Moving Average Theory
The shorter-term 50-day moving average appears positioned below the 100-day MA, reflecting recent price weakness and consolidation. However, the long-term 200-day moving average provides substantial foundational support near $137-$138. The price currently trades below all three key moving averages (50-day, 100-day, 200-day), indicating a technically weak intermediate-term trend. A sustained move above the 50-day MA (estimated near $136) would be necessary to signal a potential shift in near-term momentum.
MACD & KDJ Indicators
The MACD line is converging towards its signal line near the zero line, suggesting weakening downside momentum and a potential bullish crossover may be forming. The KDJ oscillator shows the K-line above the D-line, trending upwards near 70, approaching overbought territory. While KDJ suggests near-term strength and momentum, the MACD is less definitive, requiring confirmation of a bullish crossover for stronger conviction. This divergence suggests cautious optimism rather than a confirmed bullish signal.
Bollinger Bands
Price action has recently touched the lower band several times in June, followed by a recovery towards the middle band, indicating stabilization. The bands have shown mild contraction over the past month, suggesting reduced volatility. The July 21st advance brings the price closer to the middle band resistance. A decisive break above the middle band would be required to signal renewed upside momentum and potentially lead to band expansion. Near-term resistance aligns with the middle band area.
Volume-Price Relationship
The significant breakout on July 21st was accompanied by noticeably above-average volume (2,748,357 vs recent average near 2.5M), lending credibility to the bullish move and suggesting conviction behind the upward price action. Conversely, significant downside moves on dates like May 23rd and June 11th-12th also occurred on high volume, confirming distribution during those periods. Volume has generally been heavier on down days compared to modest up days, though this recent surge on the large up day is a positive shift.
Relative Strength Index (RSI)
Calculating the RSI based on the 14-day period ending July 21st places the indicator around 55-60. This reflects a move out of neutral territory (near 50) but still remains below the overbought threshold of 70. The RSI suggests room for potential further upside before the asset is technically overextended, aligning with the price action's breakout attempt. It does not currently indicate an overbought warning.
Fibonacci Retracement
Drawing a Fibonacci retracement grid from the significant swing high near $153 (achieved around May 20th-22nd) down to the major swing low near $126.50 (observed on July 15th) reveals key retracement levels. The 23.6% retracement level sits near $132.50, which aligns with recent resistance observed in late June. The 38.2% level near $135.50 and the 50% level near $140 represent significant technical hurdles above. The 61.8% retracement near $143.50 represents a major resistance zone aligning with the May breakdown level. The current price is probing the lower levels of this retracement range.
Confluence and Conclusion
Confluence exists around the $136-$138 resistance zone, where the declining 50-day MA, the 38.2% Fibonacci level, and the May-June breakdown point converge.
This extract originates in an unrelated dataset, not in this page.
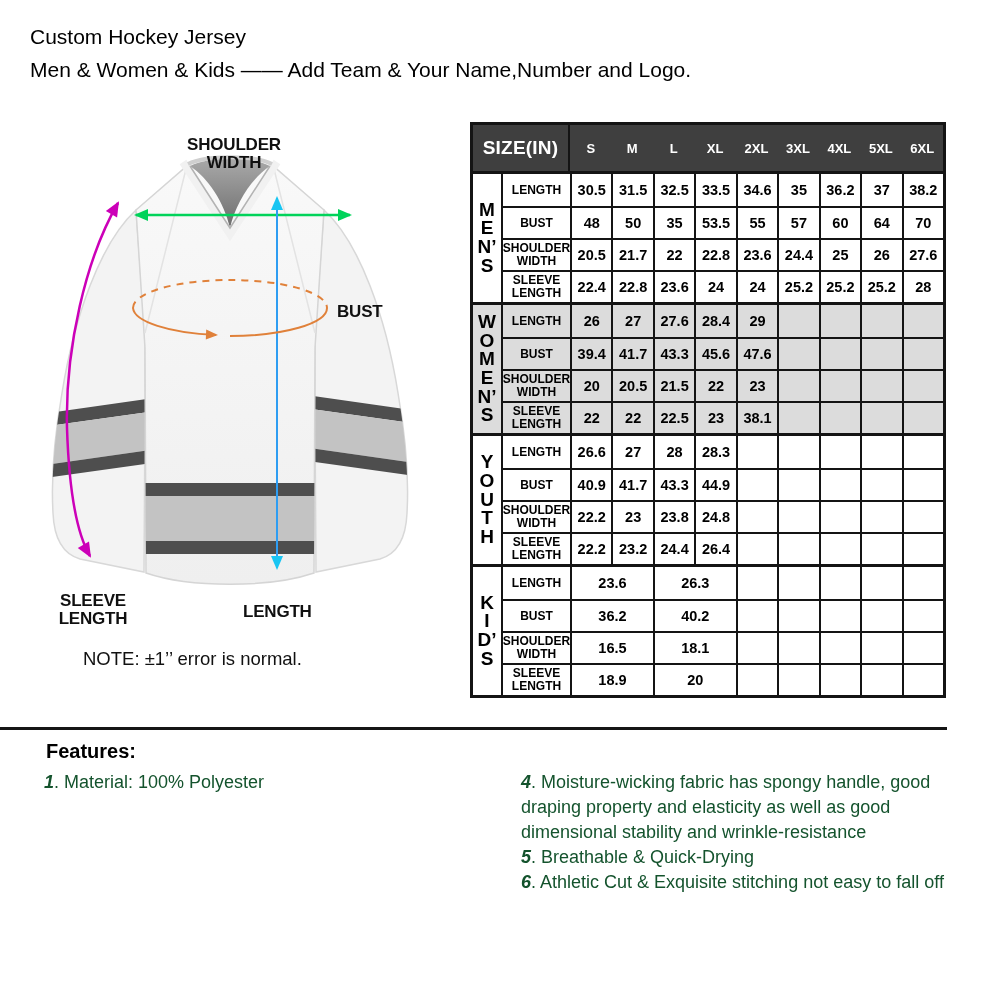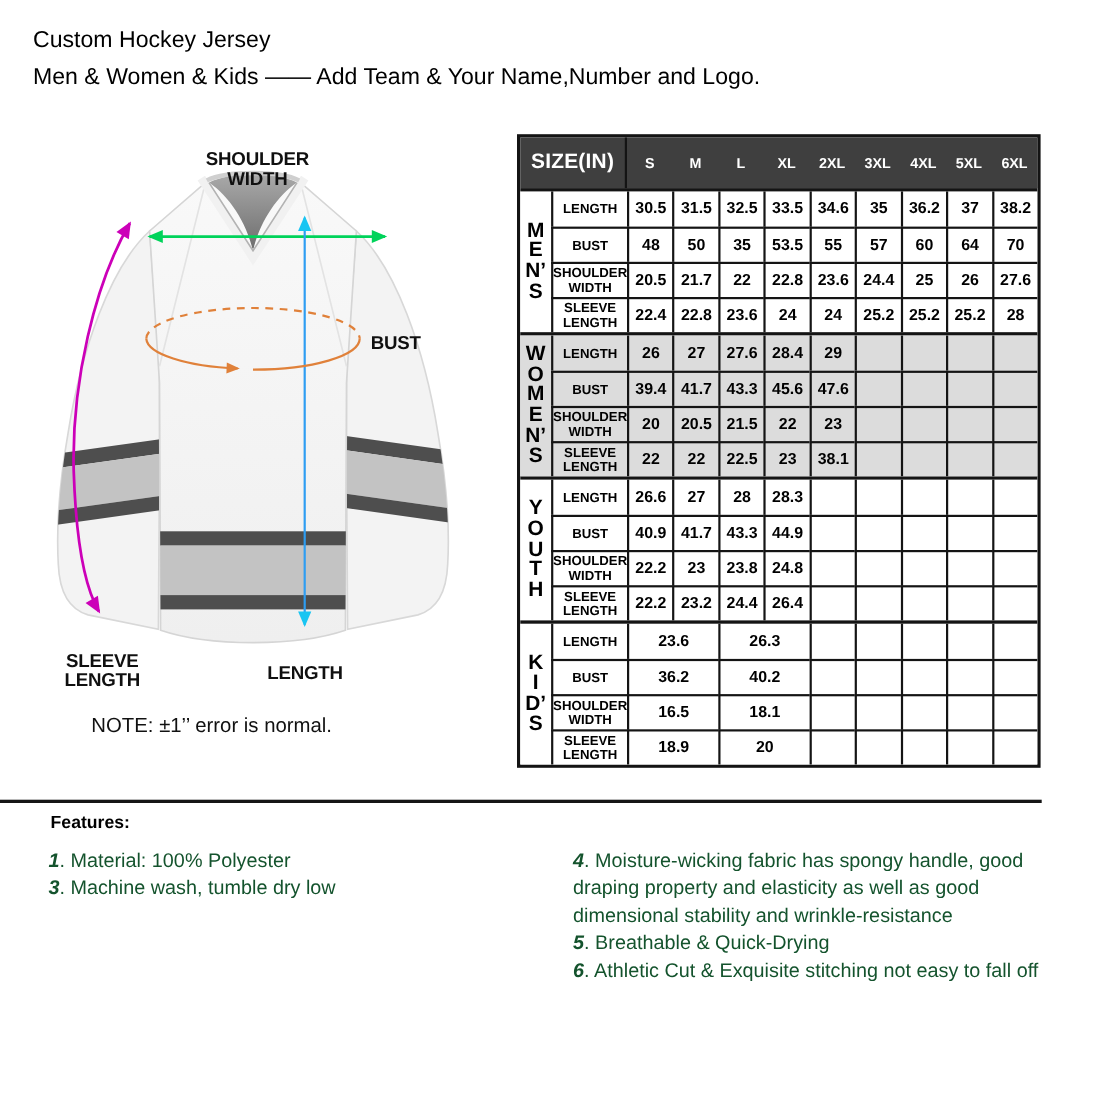"Features:" .features-heading { font-size: 16px -> 20px }
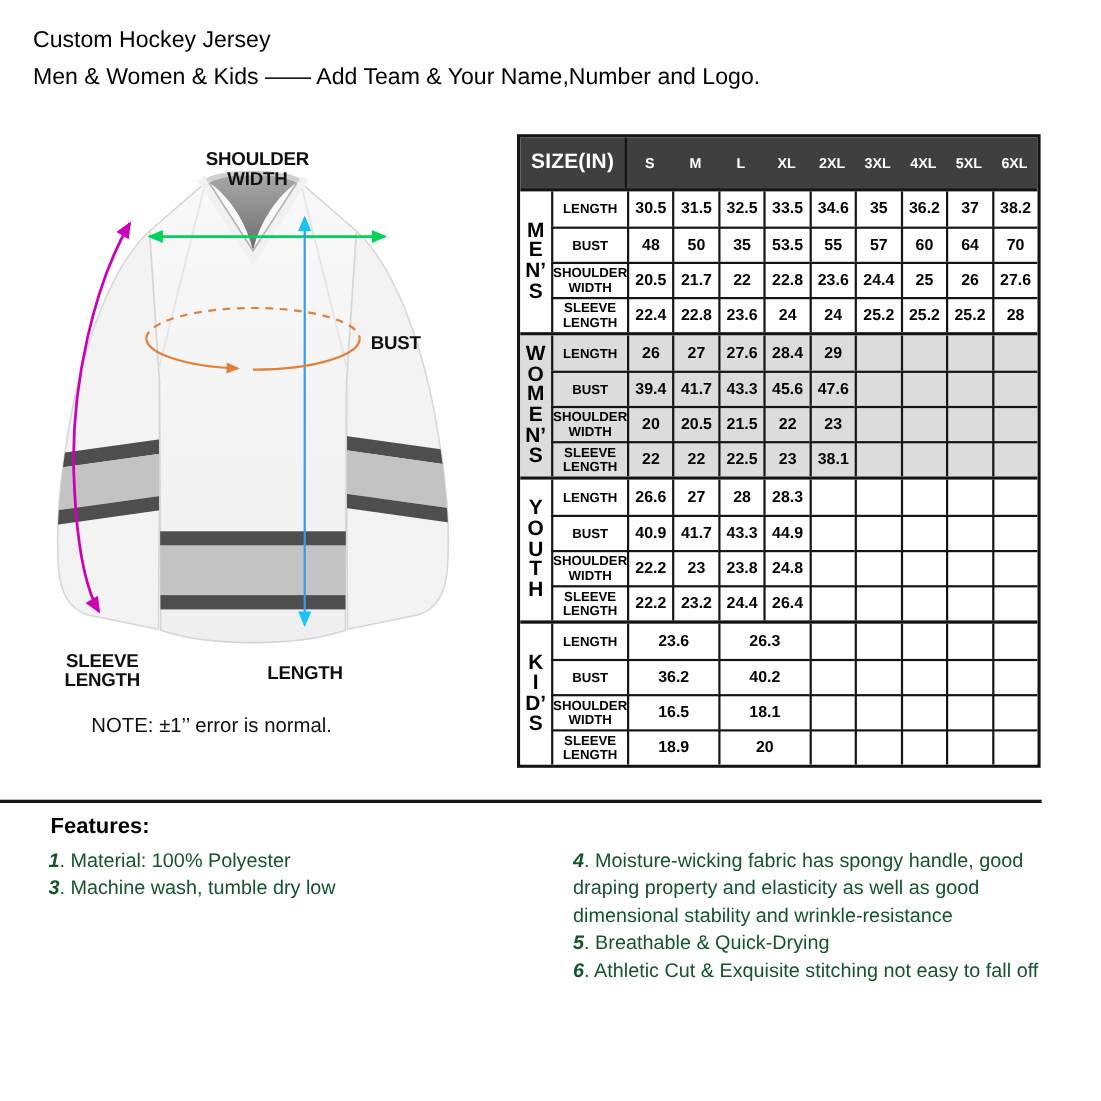"3. Machine wash, tumble dry" div.feat-item { html: <div><span>3</span>. Machine wash, tumble dry low</div> -> none }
Successfully breaking above this cluster is critical for confirming a sustainable recovery. The July 21st surge on high volume, coupled with a rising KDJ and a MACD nearing a bullish crossover, offers tentative signs of improving momentum. However, confirmation requires a sustained break above the confluence resistance and the moving averages overhead. While not signaling immediate overbought conditions via RSI, caution is warranted near the $132-$135 resistance due to recent technical weakness. A failure below the key $126.50-$127.50 support level would reassert the broader downtrend. Overall, the technical picture suggests potential for near-term continuation towards $135-$136, contingent on holdingONON-- above $130 support and overcoming resistance.